Definition und Relevanz

Um ein so weitreichendes Thema wie KI zu erörtern, hilft der Vollständigkeit halber eine anfängliche Begriffsdefinition: KI der Oberbegriff für Anwendungen, bei denen Maschinen menschenähnliche Intelligenzleistungen erbringen bzw. danach streben Denkprozesse wie Lernen, Schlussfolgern, Problemlösen und Entscheidungsfindung zu simulieren. Die Maschine muss dabei nicht notwendigerweise ein physisches Gerät, sondern kann auch virtueller Natur sein, wie z. B. eine Software. Intelligenz wird hier verstanden als die Fähigkeit, angemessen und vorausschauend zu handeln. Dazu gehört, dass die Maschine Sinneswahrnehmungen erfasst und darauf reagiert, indem sie Informationen aufnimmt, verarbeitet, Muster erkennt, als Wissen speichert, Vorhersagen trifft und Aufgaben autonom erledigt. Dazu nutzen KI-Systeme Algorithmen, Daten und Rechenleistung. Kurz gesagt: Sie muss Probleme lösen und Ziele erreichen.

KI tut dies das bereits in alltäglichen Dingen, beispielsweise als Sprachassistenz à la Siri oder Alexa, in intelligenten Navigationssystemen, die Staus, Unfälle und Baustellen in Echtzeit einbeziehen, oder bei Produktempfehlungen im E-Commerce. In einer Umfrage des Digitalverbands Bitkom (Februar 2023) gibt rund die Hälfte (51 %) der Bundesbürger an, regelmäßig KI-basierte Produkte und Dienstleistungen im Alltag zu nutzen.
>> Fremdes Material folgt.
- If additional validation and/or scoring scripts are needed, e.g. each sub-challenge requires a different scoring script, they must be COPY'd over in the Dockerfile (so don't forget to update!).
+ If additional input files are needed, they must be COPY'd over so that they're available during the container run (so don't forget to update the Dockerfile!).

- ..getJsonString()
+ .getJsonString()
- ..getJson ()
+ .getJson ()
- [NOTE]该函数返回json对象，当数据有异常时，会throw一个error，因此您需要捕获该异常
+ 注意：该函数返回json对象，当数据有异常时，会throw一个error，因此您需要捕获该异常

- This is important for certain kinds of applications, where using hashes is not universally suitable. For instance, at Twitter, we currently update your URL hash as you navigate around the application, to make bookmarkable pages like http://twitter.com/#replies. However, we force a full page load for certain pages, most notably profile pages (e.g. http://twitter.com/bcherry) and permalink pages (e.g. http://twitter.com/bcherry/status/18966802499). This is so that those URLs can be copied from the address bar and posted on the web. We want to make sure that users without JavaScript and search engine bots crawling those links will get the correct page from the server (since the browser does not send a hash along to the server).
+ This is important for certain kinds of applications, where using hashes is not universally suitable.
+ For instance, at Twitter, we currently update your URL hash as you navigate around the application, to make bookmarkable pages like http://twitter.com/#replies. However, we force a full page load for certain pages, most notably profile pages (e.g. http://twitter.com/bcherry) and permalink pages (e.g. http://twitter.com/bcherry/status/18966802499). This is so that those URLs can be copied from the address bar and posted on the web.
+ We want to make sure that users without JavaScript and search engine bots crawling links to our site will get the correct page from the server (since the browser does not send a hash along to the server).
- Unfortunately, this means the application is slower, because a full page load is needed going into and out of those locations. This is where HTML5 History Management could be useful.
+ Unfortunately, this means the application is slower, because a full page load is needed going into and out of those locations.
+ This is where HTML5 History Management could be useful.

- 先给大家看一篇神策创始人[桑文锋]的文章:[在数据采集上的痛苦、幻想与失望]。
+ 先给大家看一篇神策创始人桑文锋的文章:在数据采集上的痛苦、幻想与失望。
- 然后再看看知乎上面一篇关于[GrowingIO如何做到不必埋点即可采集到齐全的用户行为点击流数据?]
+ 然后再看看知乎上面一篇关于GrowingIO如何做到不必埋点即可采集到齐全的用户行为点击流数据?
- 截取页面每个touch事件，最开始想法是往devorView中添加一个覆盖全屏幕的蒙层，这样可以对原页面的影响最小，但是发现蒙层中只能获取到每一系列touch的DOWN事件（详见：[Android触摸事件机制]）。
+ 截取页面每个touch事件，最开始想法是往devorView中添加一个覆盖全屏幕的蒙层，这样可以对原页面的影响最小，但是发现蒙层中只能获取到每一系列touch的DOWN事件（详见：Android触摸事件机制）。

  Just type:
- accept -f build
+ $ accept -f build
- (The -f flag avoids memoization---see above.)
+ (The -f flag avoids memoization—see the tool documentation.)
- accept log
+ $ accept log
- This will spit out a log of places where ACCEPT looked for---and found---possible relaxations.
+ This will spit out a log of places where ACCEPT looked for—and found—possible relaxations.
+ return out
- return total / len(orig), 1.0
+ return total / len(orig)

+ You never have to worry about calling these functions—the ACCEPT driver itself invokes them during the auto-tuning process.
Es ist davon auszugehen, dass diese Zahl deutlich steigen wird. „Wir erleben bei der künstlichen Intelligenz gerade einen historischen Moment: Erstmals sprechen Computer wirklich unsere Sprache und wir müssen nicht mehr die Sprache der Computer lernen, um sie zu verstehen oder anzuleiten“, sagt Bitkom-Präsident Achim Berg. „In den kommenden Jahren wird KI die Welt stärker verändern, als es eine so große Innovation wie das Smartphone getan hat.“

Verbreitung und Anwendungsfelder

Wie sieht der Status quo konkret aus? Zunächst ein Blick auf die deutsche Wirtschaft insgesamt. Eine weitere Bitkom-Studie (Frühjahr 2021) fasst zusammen: Es geht voran. Zwei von drei Unternehmen halten KI für eine wichtige Zukunftstechnologie, aber erst 8 % setzen entsprechende Anwendungen ein. Doch die Zahlen steigen und Experten prognostizieren, dass im Jahr 2030 mehr als zwei Drittel der Unternehmen KI nutzen werden, denn diese Art der Intelligenz ist nämlich für alle Branchen interessant, in denen große Datenmengen anfallen. Das gilt beispielsweise für die produzierende Industrie, wo Lieferanten, Sensoren und das ERP-System sehr viele Daten liefern können. Derzeit entstehen Ideen für verschiedene Bereiche, die zu Effizienzgewinnen führen können, indem repetitive Aufgaben in Prozessen automatisiert werden. Dadurch bleibt dem Menschen mehr Zeit für strategische und kreative Aufgaben. 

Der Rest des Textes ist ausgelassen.